Wie bei einer Grabenschau lässt sich ein Dahinter erahnen - hier wie in den gezeichneten Blättern gibt uns der Freiraum um das Dargestellt eine Bühne für eigene Stimmungen und Assoziationen.
Neben Zeichnung und Animation ist der Leuchtkasten ein Medium, in dem die Künstlerin ihrer Vorliebe für irritierende Momente nachgeht. Im Falle des sich hier in der Ausstellung befindlichen Leuchtkastenobjektes handelt es sich um eine Art Selbstportrait. Zu sehen ist die Künstlerin, die sich schminkt vor ihrem Spiegelbild, im Hintergrund Natur. Trotz des Wissens um die Möglichkeit der Nachbearbeitung vermittelt die Fotografie zunächst Realität. Dann tritt Verunsicherung ein, die Hand, die den Rougepinsel hält ist unscharf, der Pinsel selbst scharf. Eindeutige Zuordnungen werden außer Kraft gesetzt - Schärfe und Unschschärfe sind von der Künstlerin selbst in die Hand genommen worden. Sachte nutzt sie die Möglichkeiten der bestehenden Technik. Die Form des Leuchtkastens unterstreicht den Inhalt der ausgewählten Bilder: Wo ein Foto immer präsent ist, wird es im Leuchtkasten nur hin und wieder illuminiert - mal ist die Kunst da, dann ist sie wieder weg. Im Leuchtkasten besitzt das Foto zudem auch eine besondere Präsenz, die an Kino oder den realen Ausblick erinnert.

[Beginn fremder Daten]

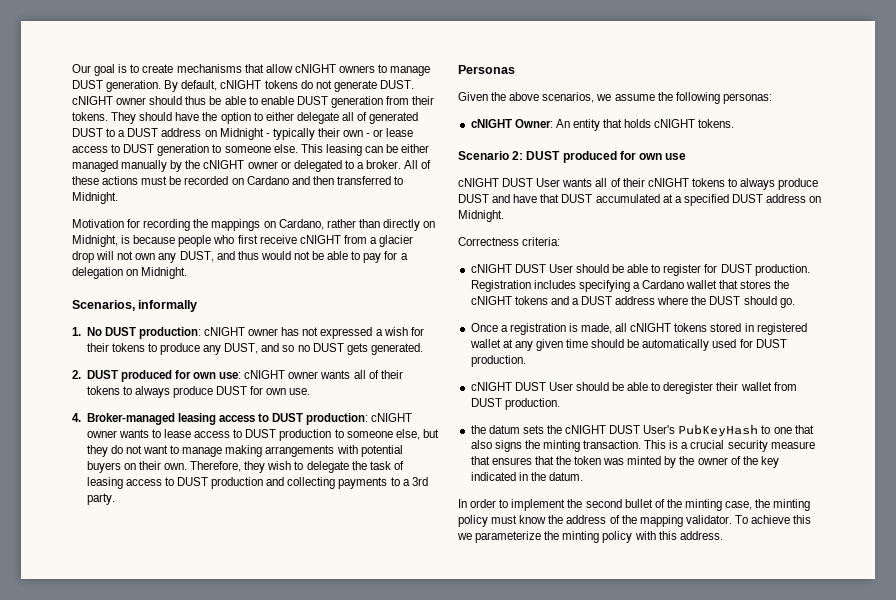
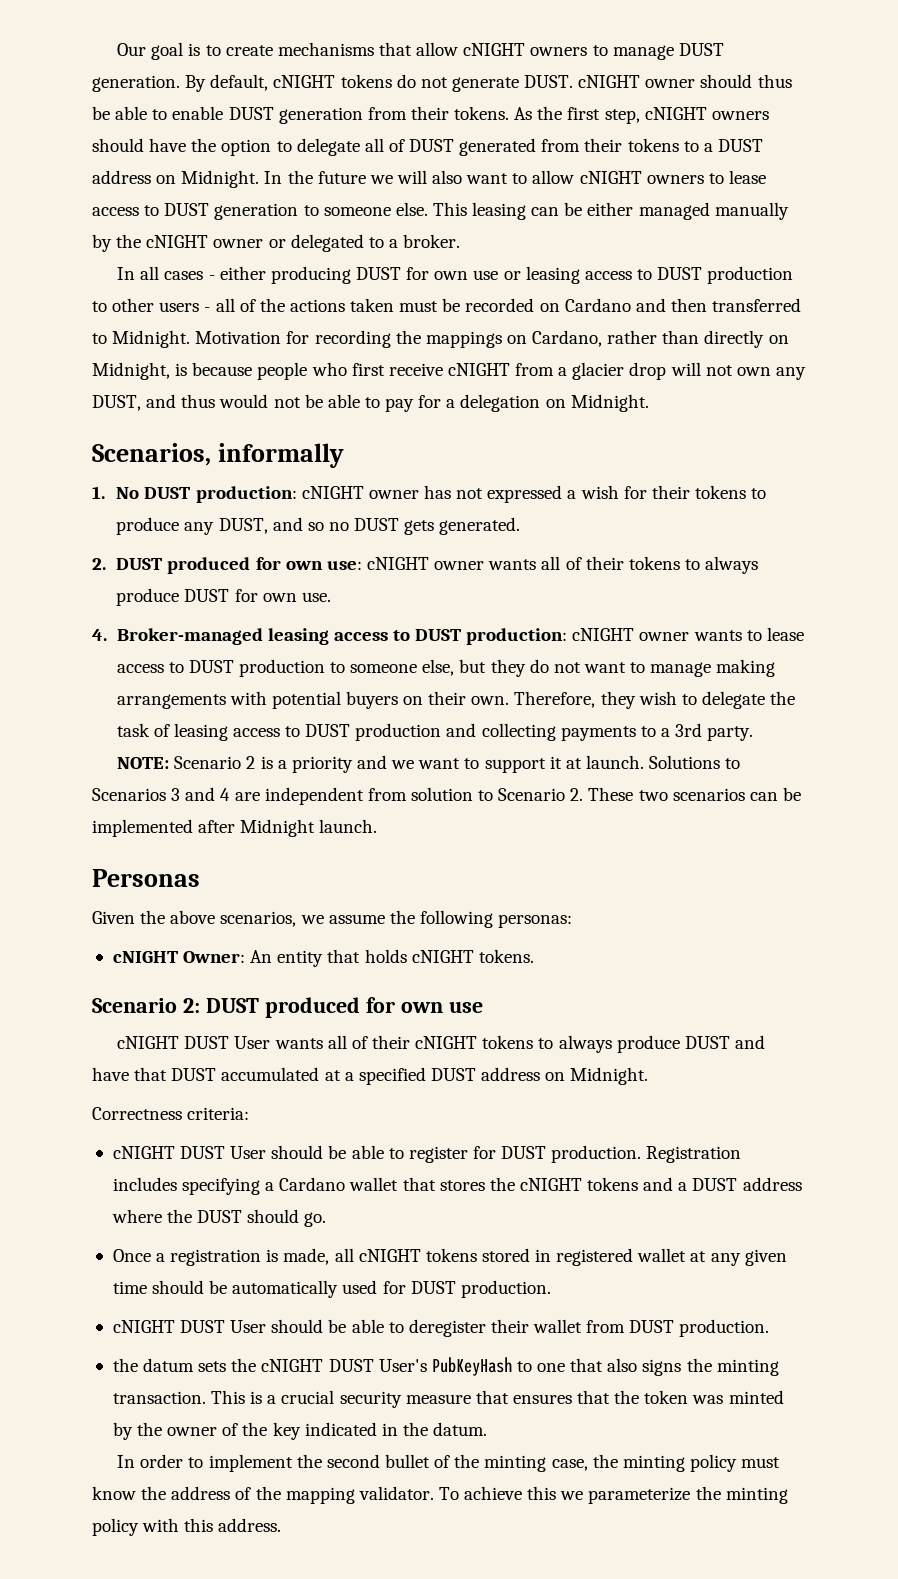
- They should have the option to either delegate all of generated DUST to a DUST address on Midnight - typically their own - or lease access to DUST generation to someone else.
+ As the first step, cNIGHT owners should have the option to delegate all of DUST generated from their tokens to a DUST address on Midnight. In the future we will also want to allow cNIGHT owners to lease access to DUST generation to someone else.
- This leasing can be either managed manually by the cNIGHT owner or delegated to a broker. All of these actions must be recorded on Cardano and then transferred to Midnight.
- Motivation for recording the mappings on Cardano, rather than directly on Midnight, is because people who first receive cNIGHT from a glacier drop will not own any DUST, and thus would not be able to pay for a delegation on Midnight.
+ This leasing can be either managed manually by the cNIGHT owner or delegated to a broker.
+ In all cases - either producing DUST for own use or leasing access to DUST production to other users - all of the actions taken must be recorded on Cardano and then transferred to Midnight. Motivation for recording the mappings on Cardano, rather than directly on Midnight, is because people who first receive cNIGHT from a glacier drop will not own any DUST, and thus would not be able to pay for a delegation on Midnight.
+ NOTE: Scenario 2 is a priority and we want to support it at launch. Solutions to Scenarios 3 and 4 are independent from solution to Scenario 2. These two scenarios can be implemented after Midnight launch.

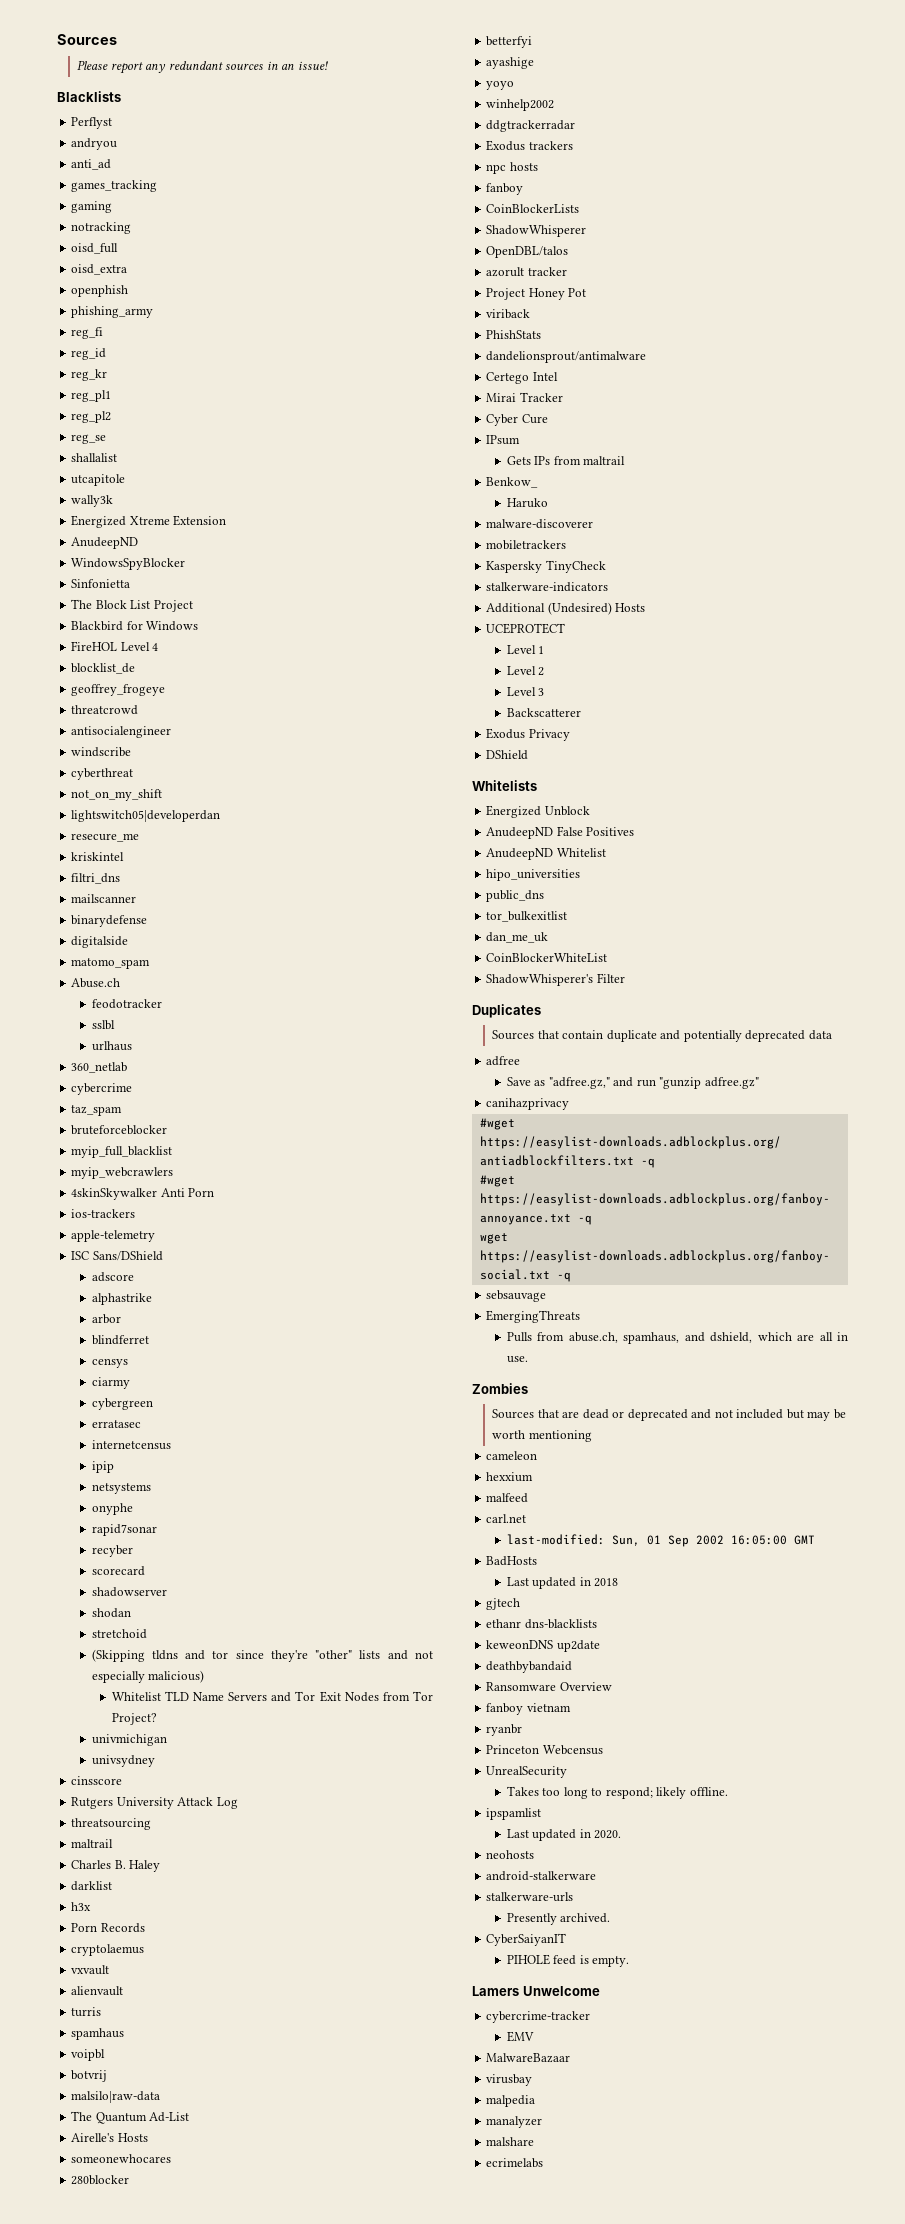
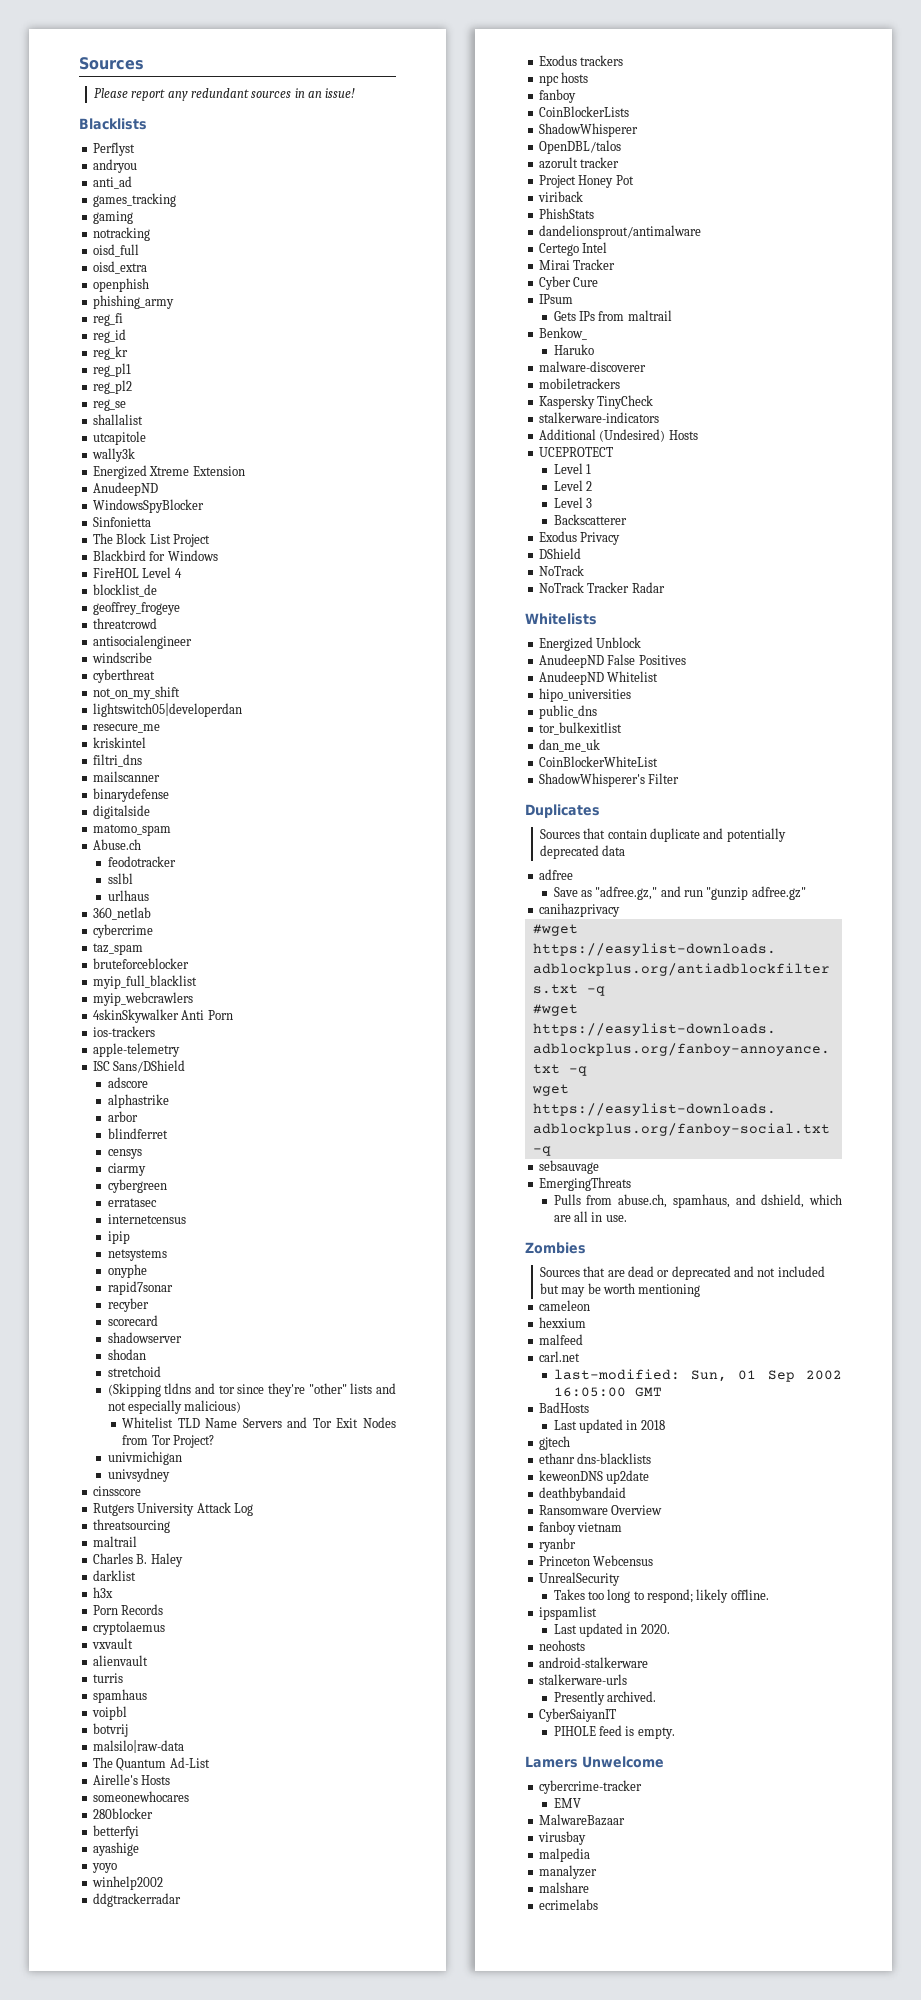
  DShield
+ NoTrack
+ NoTrack Tracker Radar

Mit ihrer Vorliebe für irritierende Momente, Spiegelungen, das Spiel von Scharf und Unscharf erscheinen mir besonders jene Fotoarbeiten verwandt mit altniederländischer Malerei, in welcher das Abbilden der Realität teilweise eine unwirkliche Schärfe einnimmt und in der ein besonderer Augenmerk auf der Wiedergabe von Glas, Spiegelungen und Himmel liegt.
Auszug aus der Eröffnungsrede zur Ausstellung „Wiese“ im Kunstverein Bayreuth, Ulrike Rathjen, Kunsthistorikerin MA.